Antonio Zugasti
La mayor parte de la humanidad, a lo largo de toda su historia, se ha visto condenada a vivir en unas jaulas más o menos reducidas donde esclavos, siervos, vasallos o súbditos estaban encerrados con muy poca libertad de movimientos. Los barrotes estaban muy a la vista y cada vez que intentaban salirse de sus límites chocaban violentamente con ellos.
Los seres humanos iban tomando cada vez más conciencia de la injusticia de esa situación oprimente y su agitación amenazaba con acabar rompiendo las rejas.
Entonces los señores, para aplacar la sublevación, construyeron una gran jaula. Era tan grande y tan alta que desde las partes centrales no se llegaban a ver los barrotes. Los que vivían en esas zonas podían moverse alegremente y acomodarse lo mejor posible. Pero los que estaban en la periferia, donde la altura de la jaula se reducía de una manera agobiante, seguían sintiendo la dureza implacable de los hierros.

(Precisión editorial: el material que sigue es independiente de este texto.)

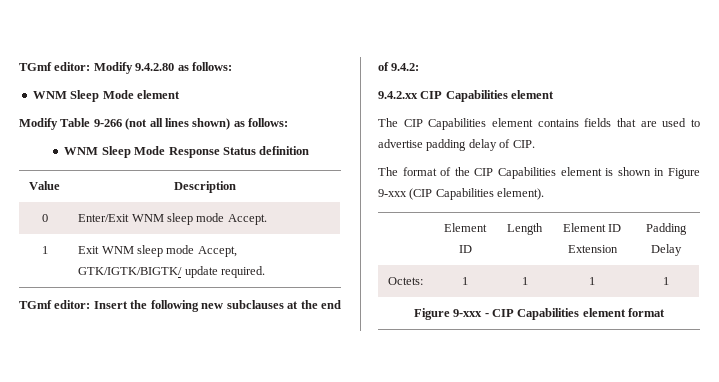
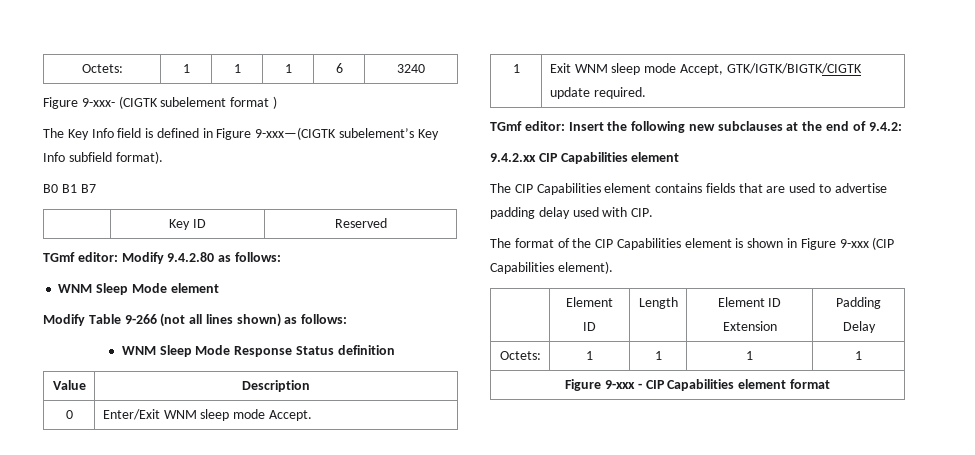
+ Octets: | 1 | 1 | 1 | 6 | 3240
+ Figure 9-xxx- (CIGTK subelement format )
+ The Key Info field is defined in Figure 9-xxx—(CIGTK subelement’s Key Info subfield format).
+ B0 B1 B7
+ | Key ID | Reserved
- 1 | Exit WNM sleep mode Accept, GTK/IGTK/BIGTK/ update required.
+ 1 | Exit WNM sleep mode Accept, GTK/IGTK/BIGTK/CIGTK update required.
- The CIP Capabilities element contains fields that are used to advertise padding delay of CIP.
+ The CIP Capabilities element contains fields that are used to advertise padding delay used with CIP.

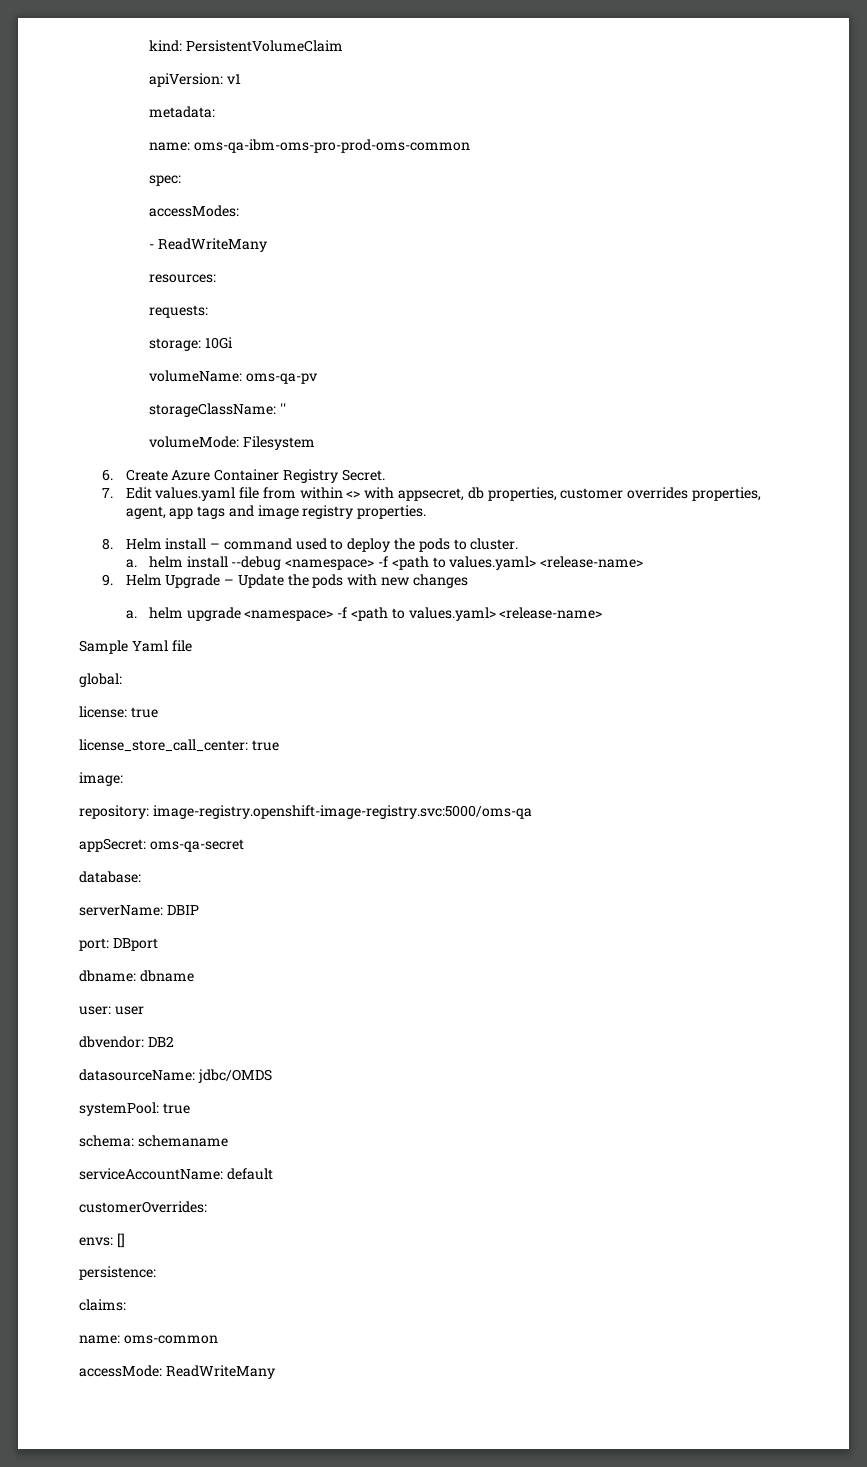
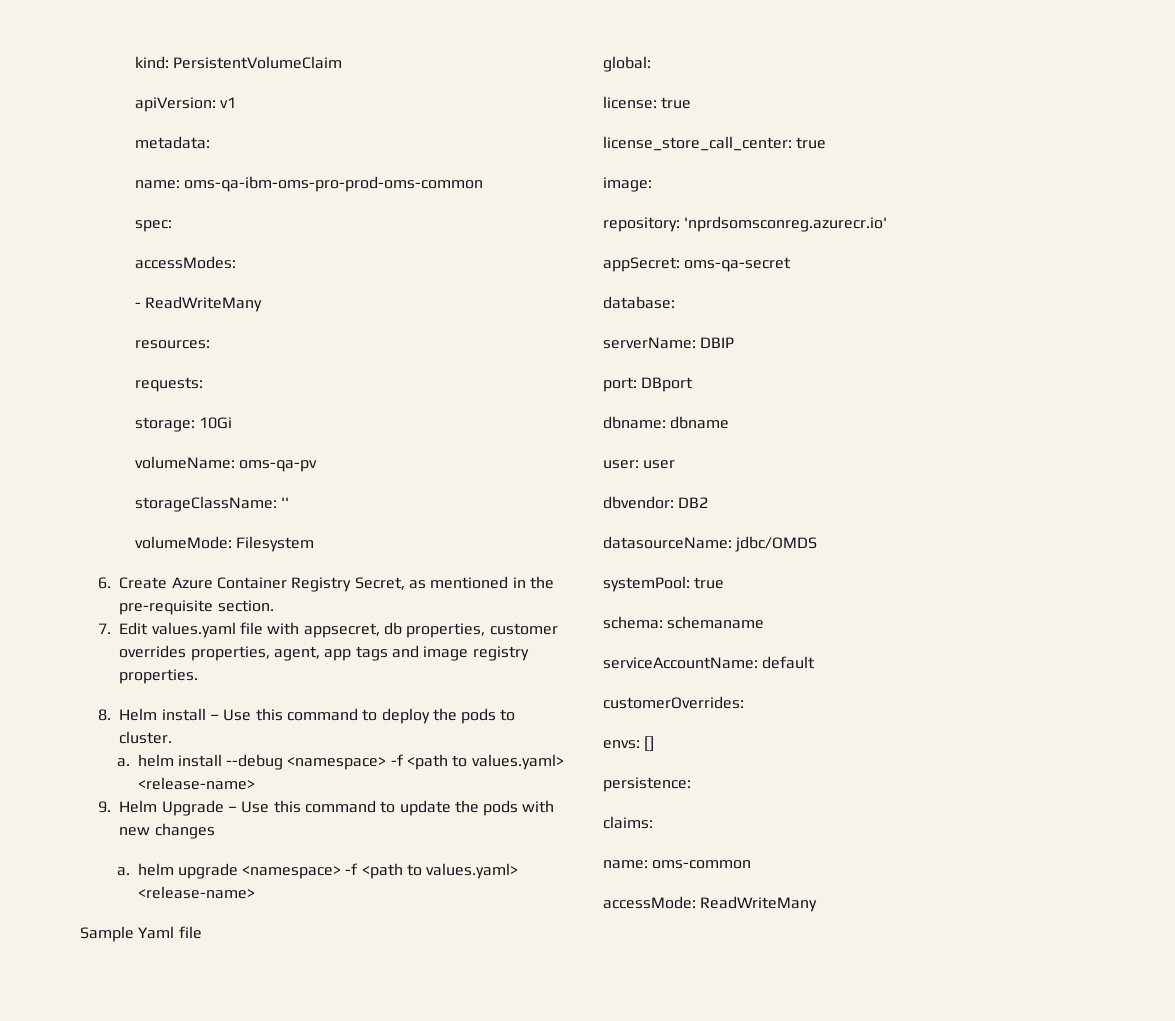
- 6. Create Azure Container Registry Secret.
+ 6. Create Azure Container Registry Secret, as mentioned in the pre-requisite section.
- 7. Edit values.yaml file from within <> with appsecret, db properties, customer overrides properties, agent, app tags and image registry properties.
+ 7. Edit values.yaml file with appsecret, db properties, customer overrides properties, agent, app tags and image registry properties.
- 8. Helm install – command used to deploy the pods to cluster.
+ 8. Helm install – Use this command to deploy the pods to cluster.
- 9. Helm Upgrade – Update the pods with new changes
+ 9. Helm Upgrade – Use this command to update the pods with new changes
- repository: image-registry.openshift-image-registry.svc:5000/oms-qa
+ repository: 'nprdsomsconreg.azurecr.io'

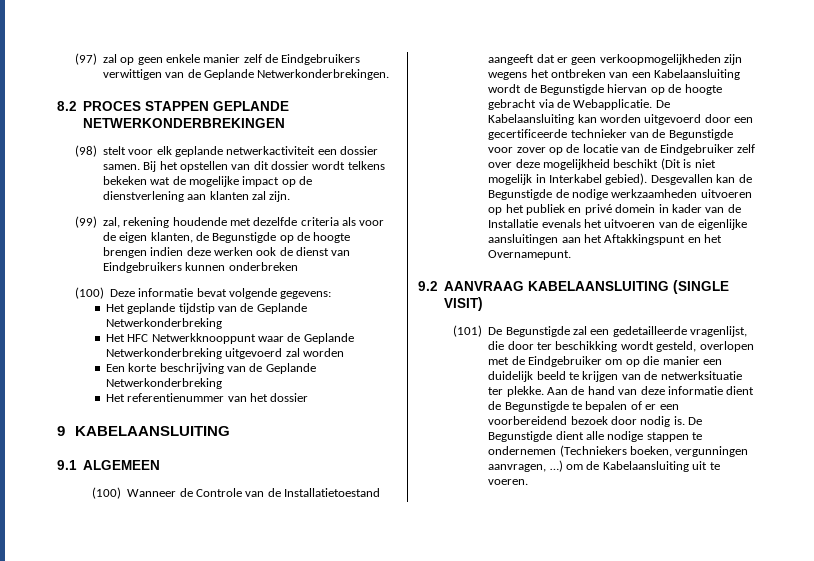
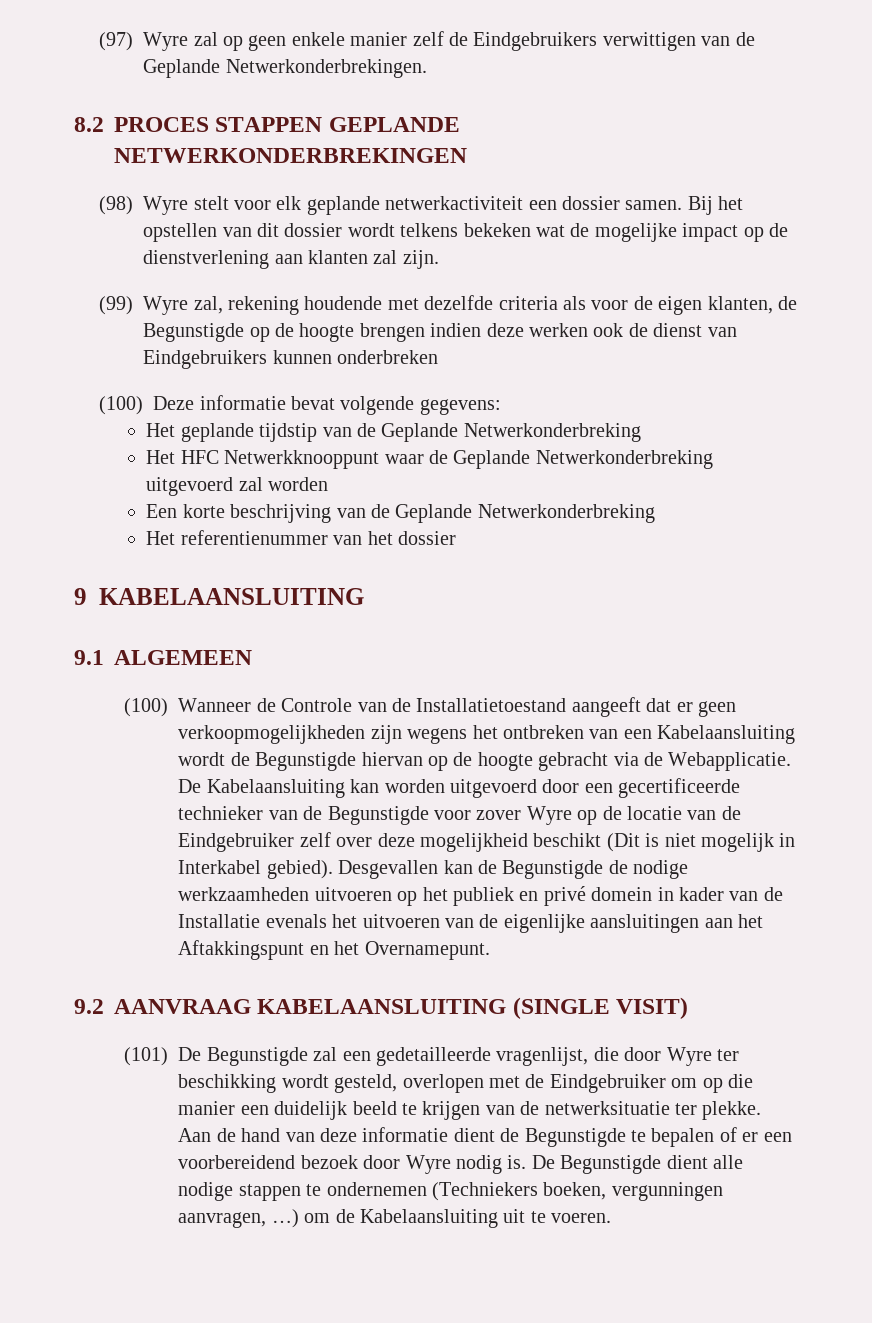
- (97) zal op geen enkele manier zelf de Eindgebruikers verwittigen van de Geplande Netwerkonderbrekingen.
+ (97) Wyre zal op geen enkele manier zelf de Eindgebruikers verwittigen van de Geplande Netwerkonderbrekingen.
- (98) stelt voor elk geplande netwerkactiviteit een dossier samen.
+ (98) Wyre stelt voor elk geplande netwerkactiviteit een dossier samen.
- (99) zal, rekening houdende met dezelfde criteria als voor de eigen klanten, de Begunstigde op de hoogte brengen indien deze werken ook de dienst van Eindgebruikers kunnen onderbreken
+ (99) Wyre zal, rekening houdende met dezelfde criteria als voor de eigen klanten, de Begunstigde op de hoogte brengen indien deze werken ook de dienst van Eindgebruikers kunnen onderbreken
- De Kabelaansluiting kan worden uitgevoerd door een gecertificeerde technieker van de Begunstigde voor zover op de locatie van de Eindgebruiker zelf over deze mogelijkheid beschikt (Dit is niet mogelijk in Interkabel gebied).
+ De Kabelaansluiting kan worden uitgevoerd door een gecertificeerde technieker van de Begunstigde voor zover Wyre op de locatie van de Eindgebruiker zelf over deze mogelijkheid beschikt (Dit is niet mogelijk in Interkabel gebied).
- (101) De Begunstigde zal een gedetailleerde vragenlijst, die door ter beschikking wordt gesteld, overlopen met de Eindgebruiker om op die manier een duidelijk beeld te krijgen van de netwerksituatie ter plekke.
+ (101) De Begunstigde zal een gedetailleerde vragenlijst, die door Wyre ter beschikking wordt gesteld, overlopen met de Eindgebruiker om op die manier een duidelijk beeld te krijgen van de netwerksituatie ter plekke.
- Aan de hand van deze informatie dient de Begunstigde te bepalen of er een voorbereidend bezoek door nodig is.
+ Aan de hand van deze informatie dient de Begunstigde te bepalen of er een voorbereidend bezoek door Wyre nodig is.

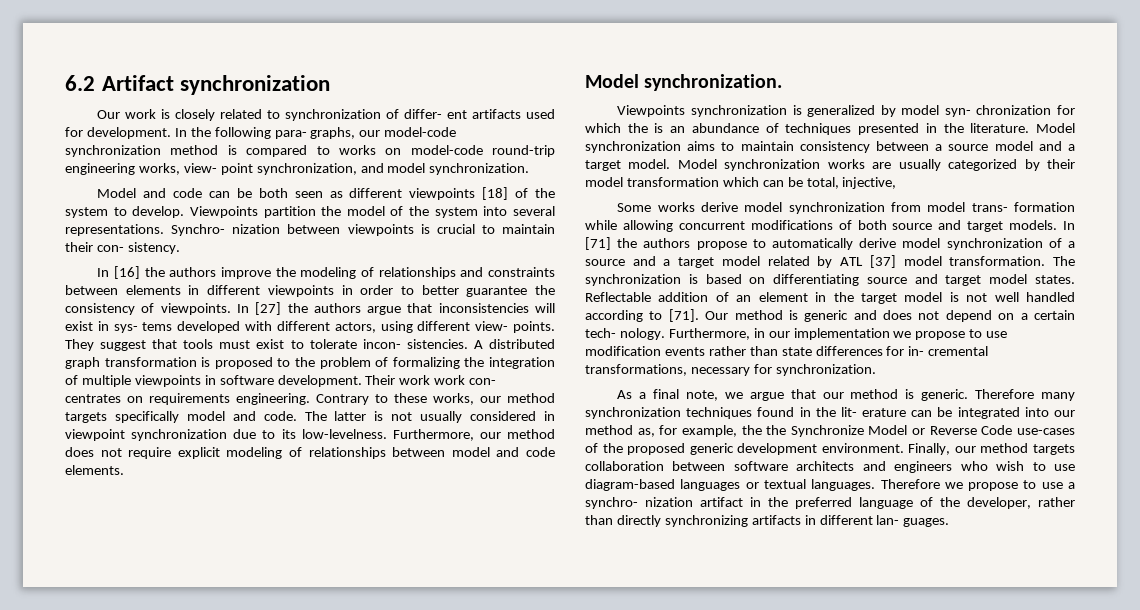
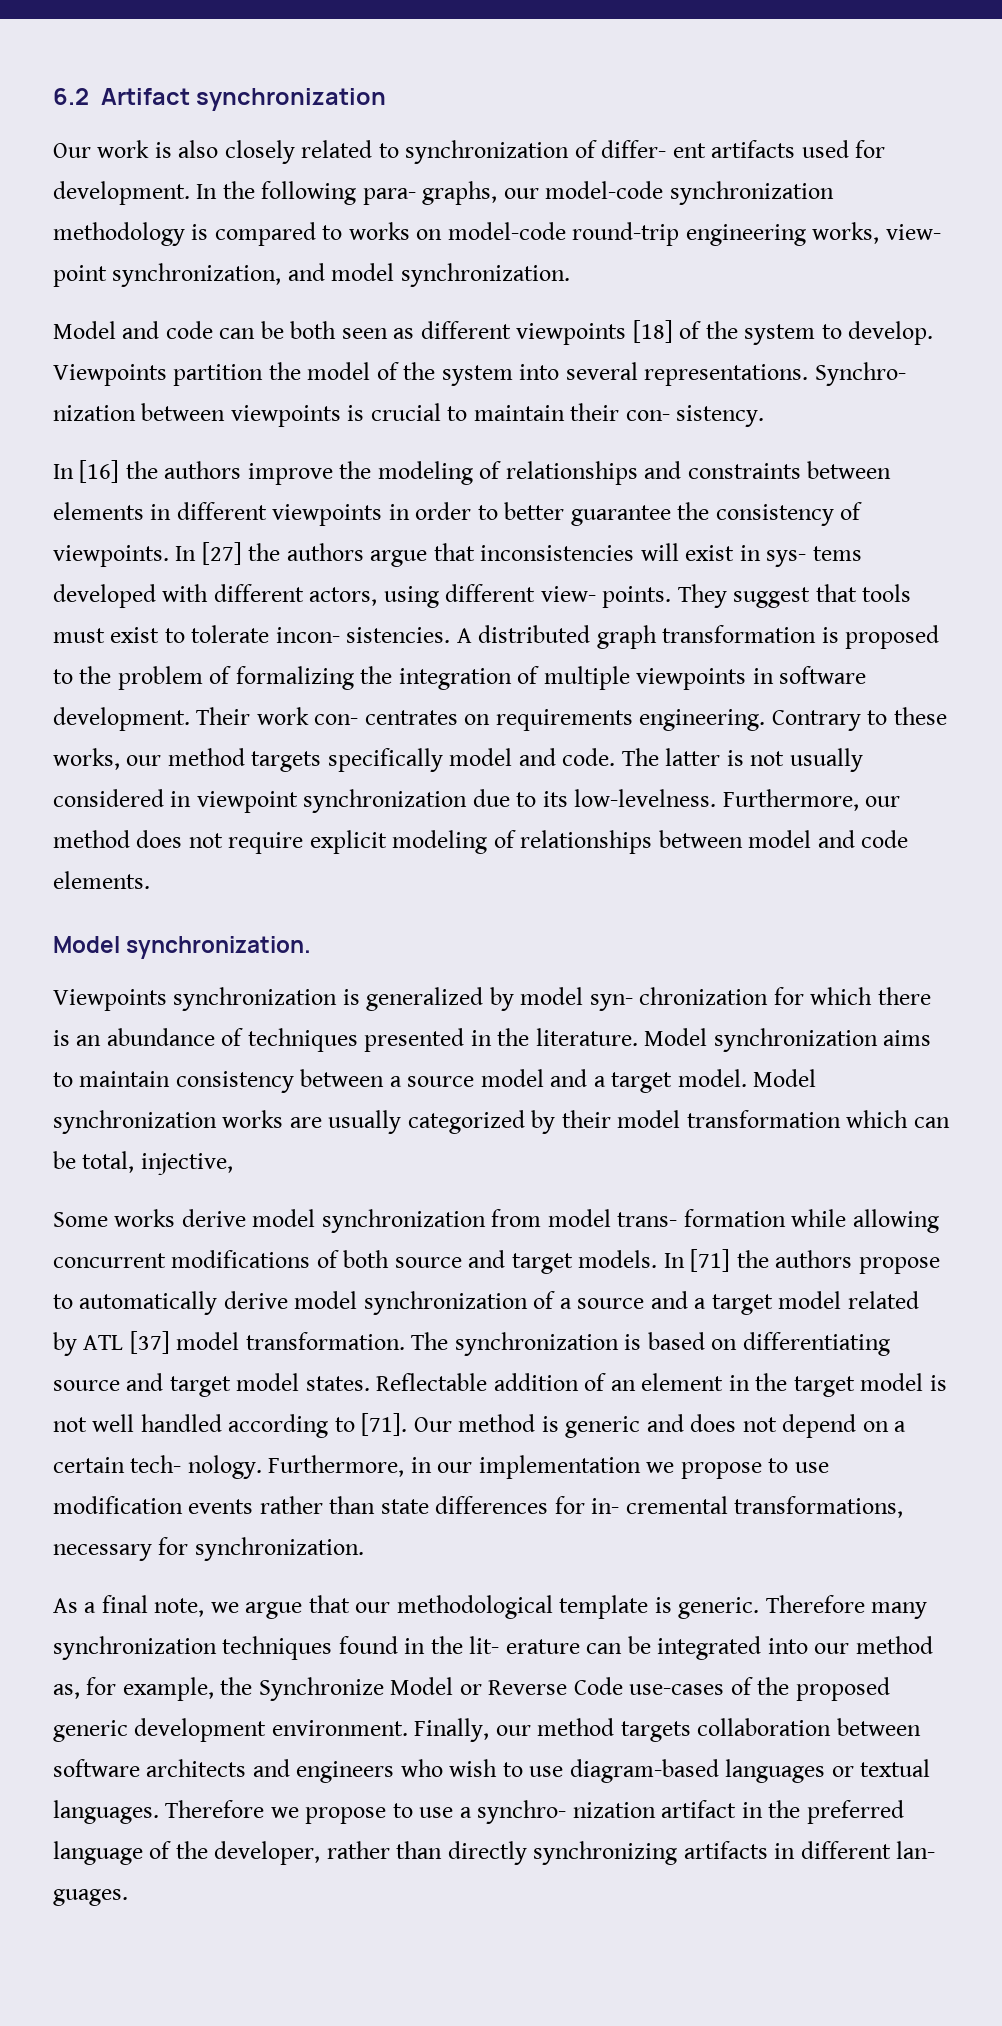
- Our work is closely related to synchronization of differ- ent artifacts used for development.
+ Our work is also closely related to synchronization of differ- ent artifacts used for development.
- In the following para- graphs, our model-code synchronization method is compared to works on model-code round-trip engineering works, view- point synchronization, and model synchronization.
+ In the following para- graphs, our model-code synchronization methodology is compared to works on model-code round-trip engineering works, view- point synchronization, and model synchronization.
- Their work work con- centrates on requirements engineering.
+ Their work con- centrates on requirements engineering.
- Viewpoints synchronization is generalized by model syn- chronization for which the is an abundance of techniques presented in the literature.
+ Viewpoints synchronization is generalized by model syn- chronization for which there is an abundance of techniques presented in the literature.
- As a final note, we argue that our method is generic.
+ As a final note, we argue that our methodological template is generic.
- Therefore many synchronization techniques found in the lit- erature can be integrated into our method as, for example, the the Synchronize Model or Reverse Code use-cases of the proposed generic development environment.
+ Therefore many synchronization techniques found in the lit- erature can be integrated into our method as, for example, the Synchronize Model or Reverse Code use-cases of the proposed generic development environment.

Ante la impotencia de unos y la alegre inconsciencia de los otros, los señores volvieron poco a poco a ir reduciendo el tamaño de la jaula. Procurando, eso sí, que los barrotes siguieran sin ser visibles desde la zona central. O, por lo menos, disimularlos dándoles la forma de nubes tormentosas, para que parecieran un fenómeno natural. Decían que eran las leyes de la economía, leyes naturales de las que nadie es responsable y a las que es inevitable someterse.
Y que debían alegrase y defender su situación, porque allí, en el centro de la jaula, tenían libertad.